Illinois Tollway worker honors veterans by tending their graves

Illinois Tollway worker honors veterans by tending their graves

Illinois Tollway roadway electrician Jon Cveticanin spends a lot of his free time walking through suburban cemeteries searching for the graves of military veterans.
 
When he finds those graves, he doesn’t pay his respects to the fallen veterans with flowers, but with a weed whip and other lawn tools he uses to remove the overgrown grass and weeds that often obscure their headstones.
 
He and his family, who have a history of military service, view their work as a way to honor the veterans for their service by keeping their graves tidy so relatives and other visitors can easily see and read their headstones.

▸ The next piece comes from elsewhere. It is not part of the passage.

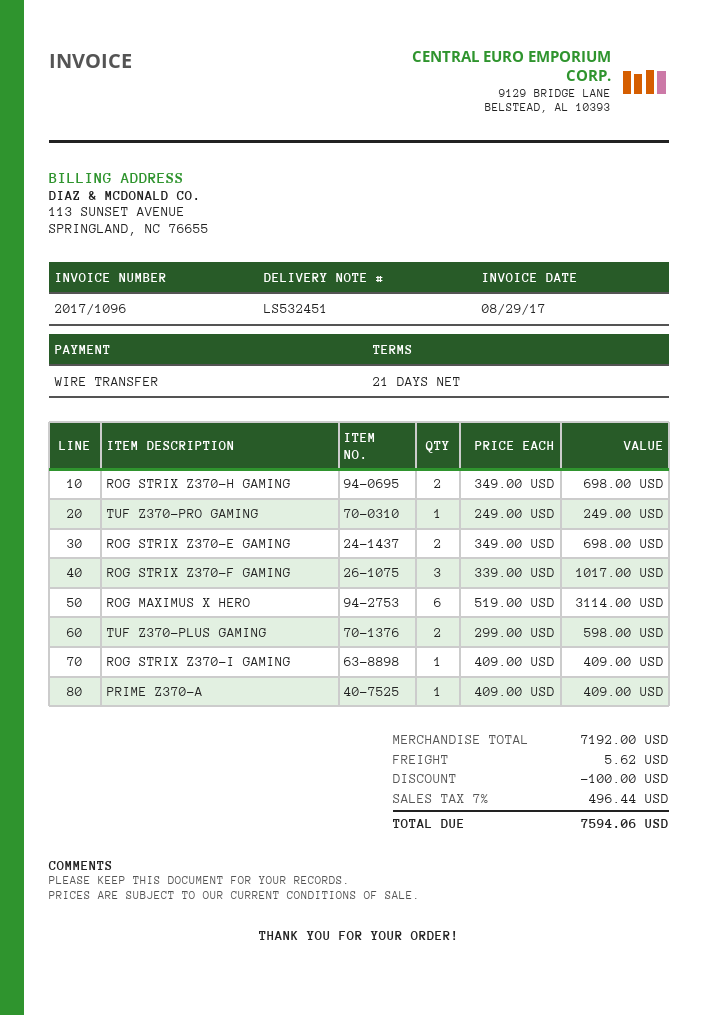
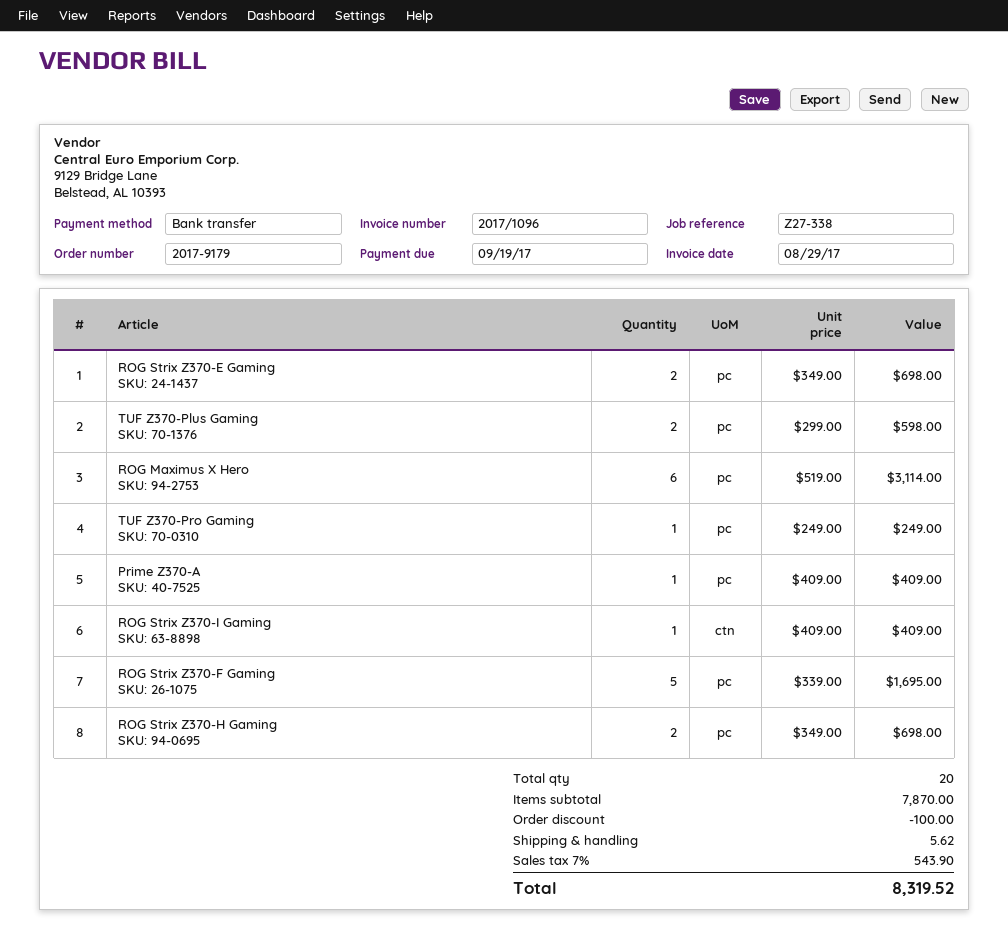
ROG STRIX Z370-F GAMING: 3 x 339.00 = 1017.00 -> 5 x 339.00 = 1695.00
subtotal: 7192.00 -> 7870.00
tax: 7% = 496.44 -> 7% = 543.90
total: 7594.06 -> 8319.52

“I’m highly respectful. There’s nothing higher than serving the country,” said Cveticanin, who has worked for the Tollway for 28 years. “We took it on ourselves to do this with our time, effort and money.”
 
Cveticanin started doing his volunteer work about 8 years ago after talking with his father, James, a U.S. Marine Corps veteran who mentioned that he often saw veterans’ graves that were so overgrown they were nearly unreadable. 
 
“My father noticed a lot of the headstones were in need of serious attention. We started talking about it and said ‘we’ve got to take care of this, we’ve got to take care of our own,’” said Cveticanin, who enlisted in the Marines after high school but was declined for health issues. He has a son and daughter serving in the military, and other relatives also did stints in the military.
 
So Cveticanin started visiting suburban cemeteries on weekends or after he finished working, walking along the rows of graves to find overgrown headstones that mark the graves of veterans.
 
“I just walk a section, go back and forth, and find them and clean them up,” said Cveticanin, who is based at the M-1 maintenance site in Alsip. “It’s all my own equipment and it’s on my time.”
 
While cemeteries mow grass between rows of graves, workers there typically don’t check individual graves to make sure the headstones are cleared of weeds. Many veterans’ headstone are nearly flush with the ground, making it easier for grass and weeds to cover them, he said.
 
Beginning in the spring and continuing into autumn, he’ll venture out to the cemeteries three or four times a week, spending three or four hours at a time and clearing as many as 100 graves. If a veteran’s family members are buried nearby, he’ll clear those headstones, too 
 
And if he comes across the overgrown headstone of a civilian, he’ll clear that as well, “out of respect for that person.” 
 
Sometimes, a headstone “breaks your heart” because the information on it and the condition of the headstone tells a grim story, Cveticanin said. He recalls clearing the headstone of teenage soldier who died in Vietnam more than 50 years ago that was covered in such thick vegetation that it was obvious no one had visited the grave in decades. 
 
“It’s overgrown and no one has been there in years,” he said. “It’s sad.”
 
Sometimes, though, he encounters relatives of the fallen vets, who he said often offer to pay him for his work—which he refuses to accept.
 
“I really appreciate it, though,” Cveticanin said.
 
But when he finishes clearing the graves, his work still isn’t done.
 
He takes a picture of every headstone he clears, then when he gets home he uploads the photos to a public website that can used to search for graves nationwide. That helps veterans’ descendants locate the graves of their deceased relatives.
 
His teenage son, Emilio, sometimes works with him. He also at times runs across several other volunteers who are doing the same work.
 
Cveticanin plans to retire from his Tollway job in the next few years, but doesn’t plan to stop his volunteer work. Instead, he figures he’ll have more time for it—and he and his family have talked about setting up a non-profit group to help ensure their work continues. 
 
“I want to keep doing this,” he said. “It’s my hobby, I like doing it, it just feels great to me.”